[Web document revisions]
------------------------------------------------------------------------
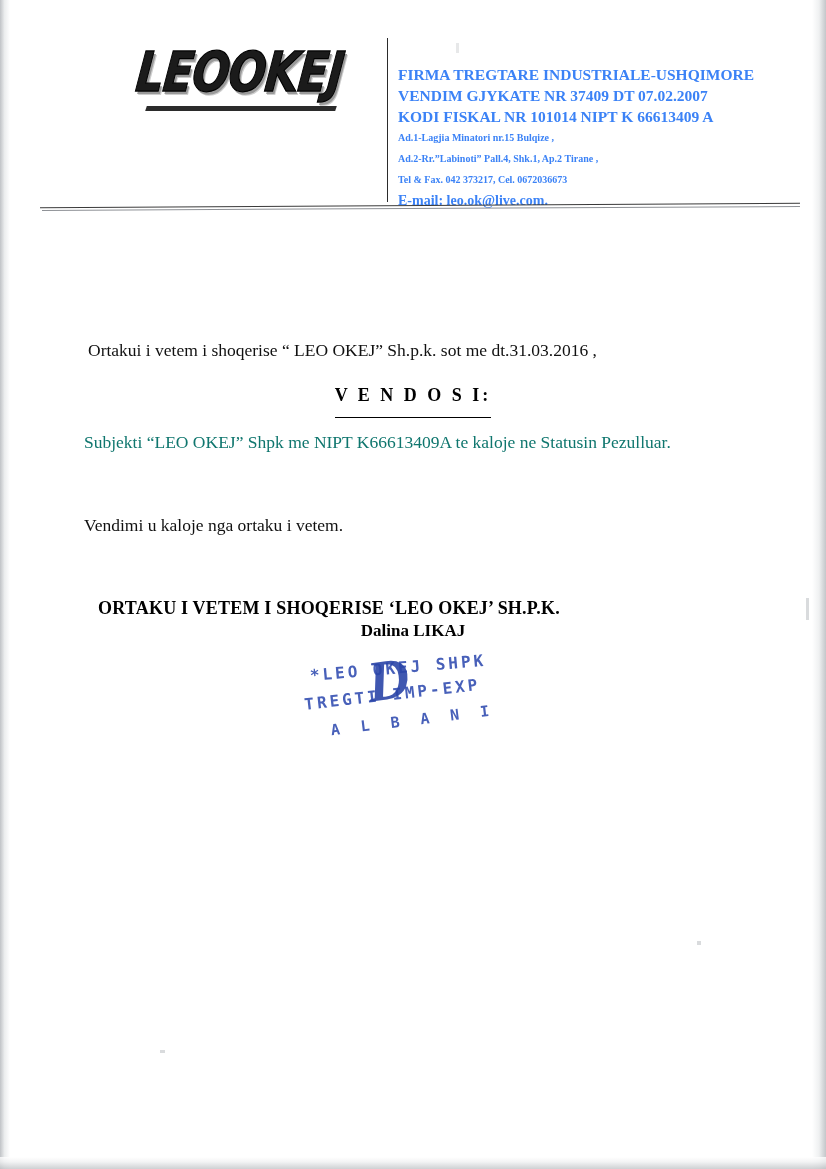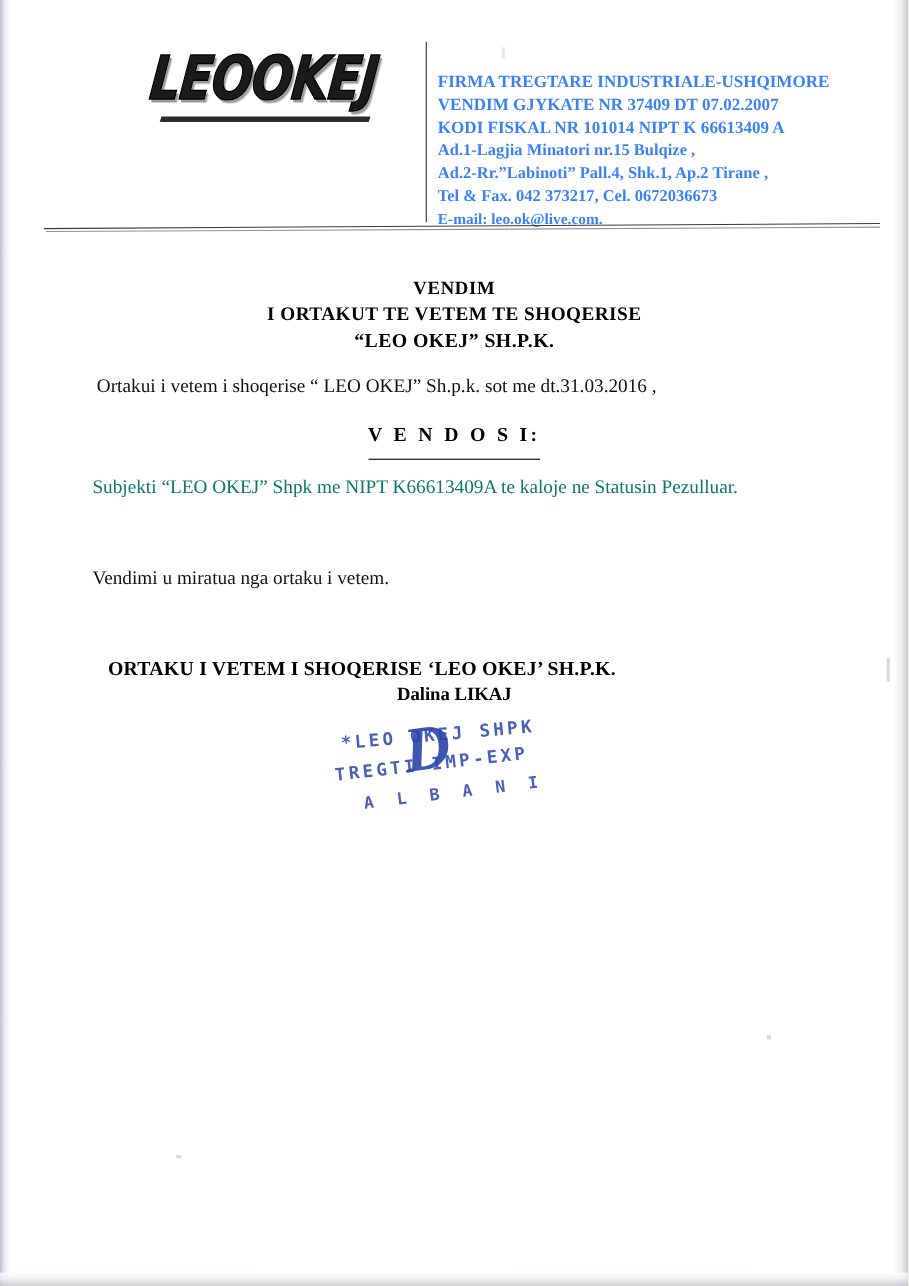--- a/index.html
+++ b/index.html
@@ -119,7 +119,7 @@
   }
   .company-block div { white-space: nowrap; }
   .company-block .line-small {
-    font-size: 15px;
+    font-size: 10px;
   }
   .company-block .line-email {
     font-size: 14px;

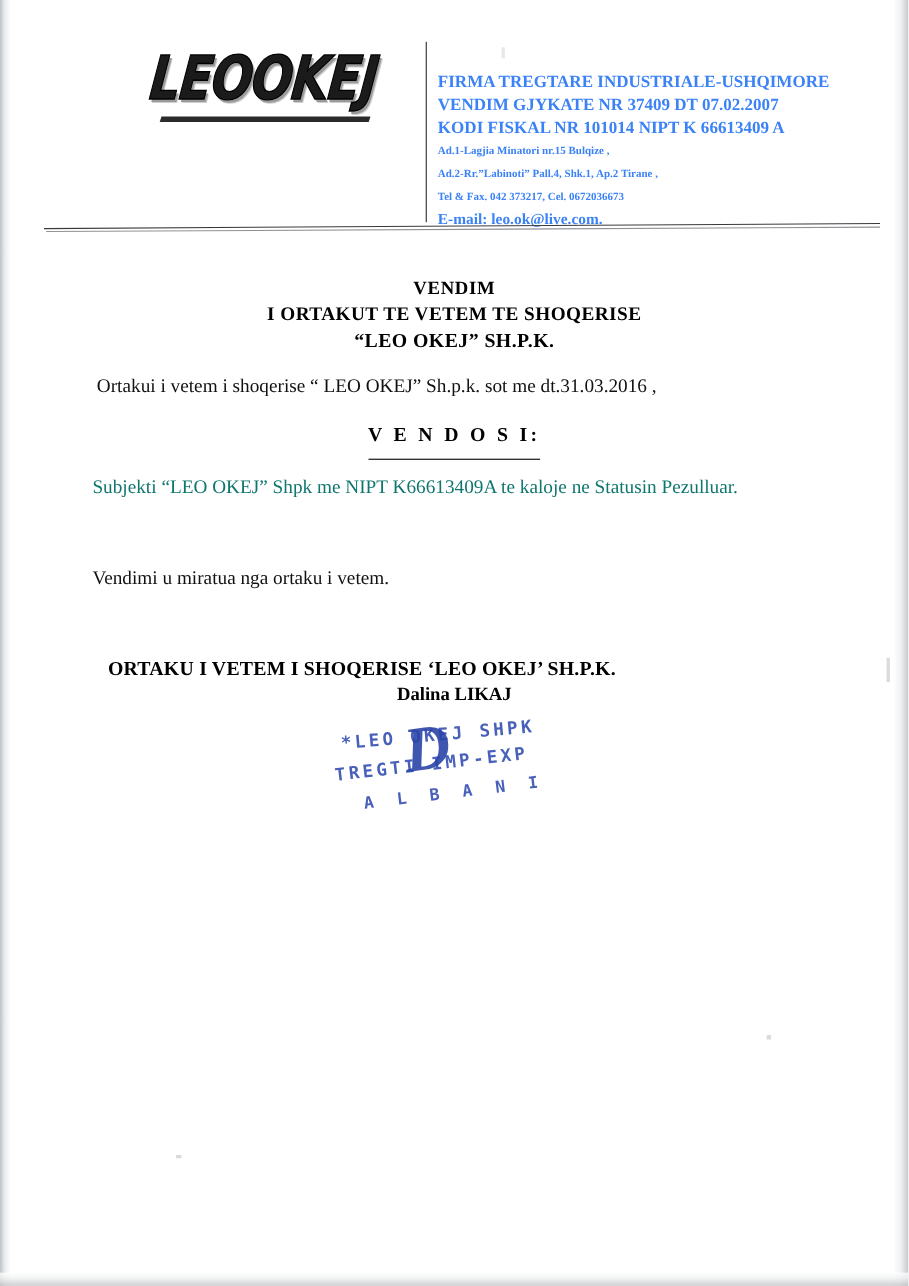--- a/index.html
+++ b/index.html
@@ -306,11 +306,6 @@
     <div class="header-divider-h2"></div>
   </div>
 
-  <div class="title-block">
-    <div class="title-1">VENDIM</div>
-    <div class="title-2">I ORTAKUT TE VETEM TE SHOQERISE</div>
-    <div class="title-3">“LEO OKEJ” SH.P.K.</div>
-  </div>
 
   <div class="intro-line">Ortakui i vetem i shoqerise “ LEO OKEJ” Sh.p.k. sot me dt.31.03.2016 ,</div>
 

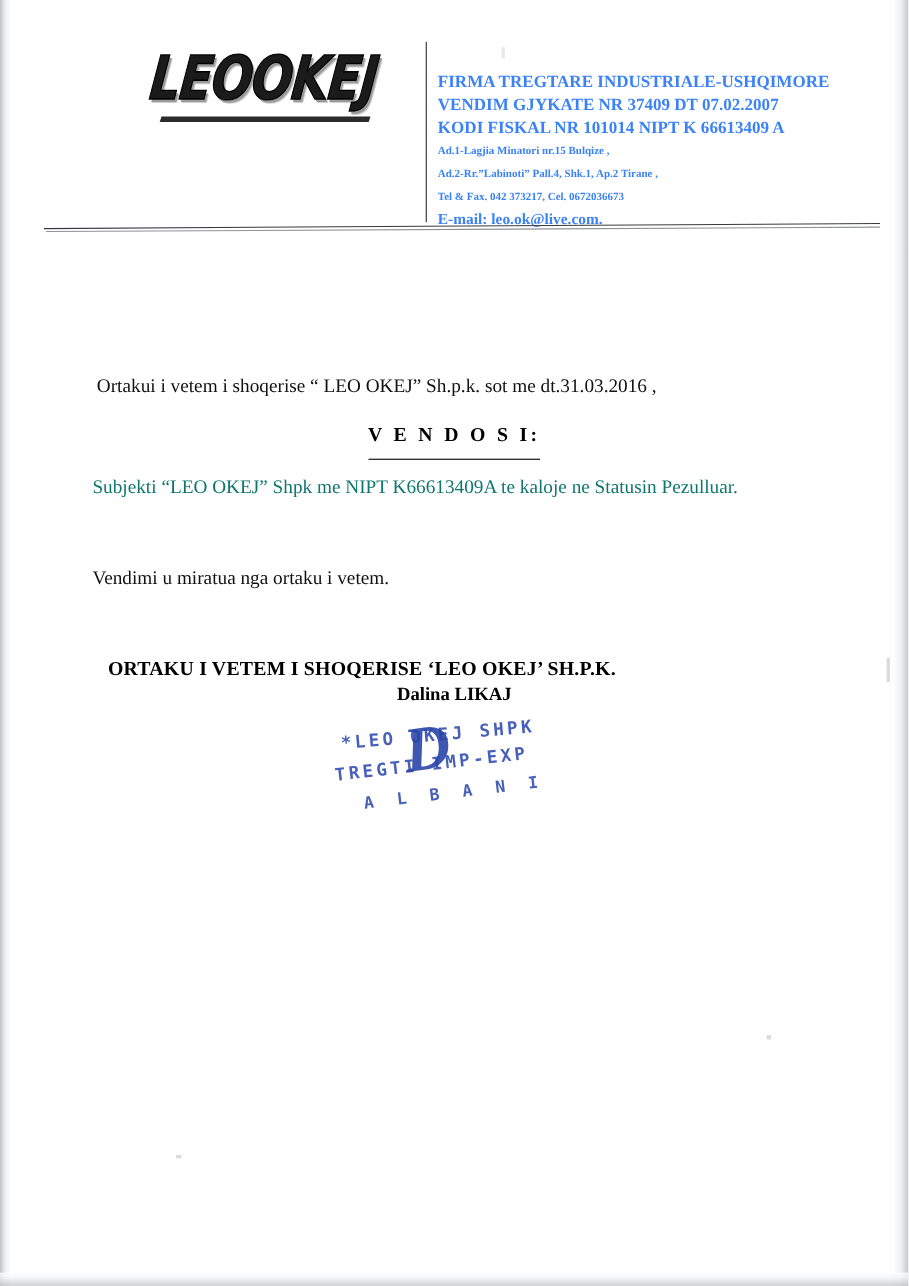--- a/index.html
+++ b/index.html
@@ -314,7 +314,7 @@
   </div>
 
   <div class="body-par">Subjekti “LEO OKEJ” Shpk me NIPT  K66613409A   te kaloje ne Statusin Pezulluar.</div>
-  <div class="body-par2">Vendimi u miratua nga ortaku i vetem.</div>
+  <div class="body-par2">Vendimi u kaloje nga ortaku i vetem.</div>
 
   <div class="signer-title">ORTAKU I VETEM I SHOQERISE ‘LEO OKEJ’ SH.P.K.</div>
   <div class="signer-name">Dalina LIKAJ</div>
------------------------------------------------------------------------
* _What to work on_:
Up to and including the line containing "miratua nga ortaku i vetem.</div>", quote each line of the entries above from the very first, please, exactly and without images.

* _Output of the task_:
--- a/index.html
+++ b/index.html
@@ -119,7 +119,7 @@
   }
   .company-block div { white-space: nowrap; }
   .company-block .line-small {
-    font-size: 15px;
+    font-size: 10px;
   }
   .company-block .line-email {
     font-size: 14px;

--- a/index.html
+++ b/index.html
@@ -306,11 +306,6 @@
     <div class="header-divider-h2"></div>
   </div>
 
-  <div class="title-block">
-    <div class="title-1">VENDIM</div>
-    <div class="title-2">I ORTAKUT TE VETEM TE SHOQERISE</div>
-    <div class="title-3">“LEO OKEJ” SH.P.K.</div>
-  </div>
 
   <div class="intro-line">Ortakui i vetem i shoqerise “ LEO OKEJ” Sh.p.k. sot me dt.31.03.2016 ,</div>
 

--- a/index.html
+++ b/index.html
@@ -314,7 +314,7 @@
   </div>
 
   <div class="body-par">Subjekti “LEO OKEJ” Shpk me NIPT  K66613409A   te kaloje ne Statusin Pezulluar.</div>
-  <div class="body-par2">Vendimi u miratua nga ortaku i vetem.</div>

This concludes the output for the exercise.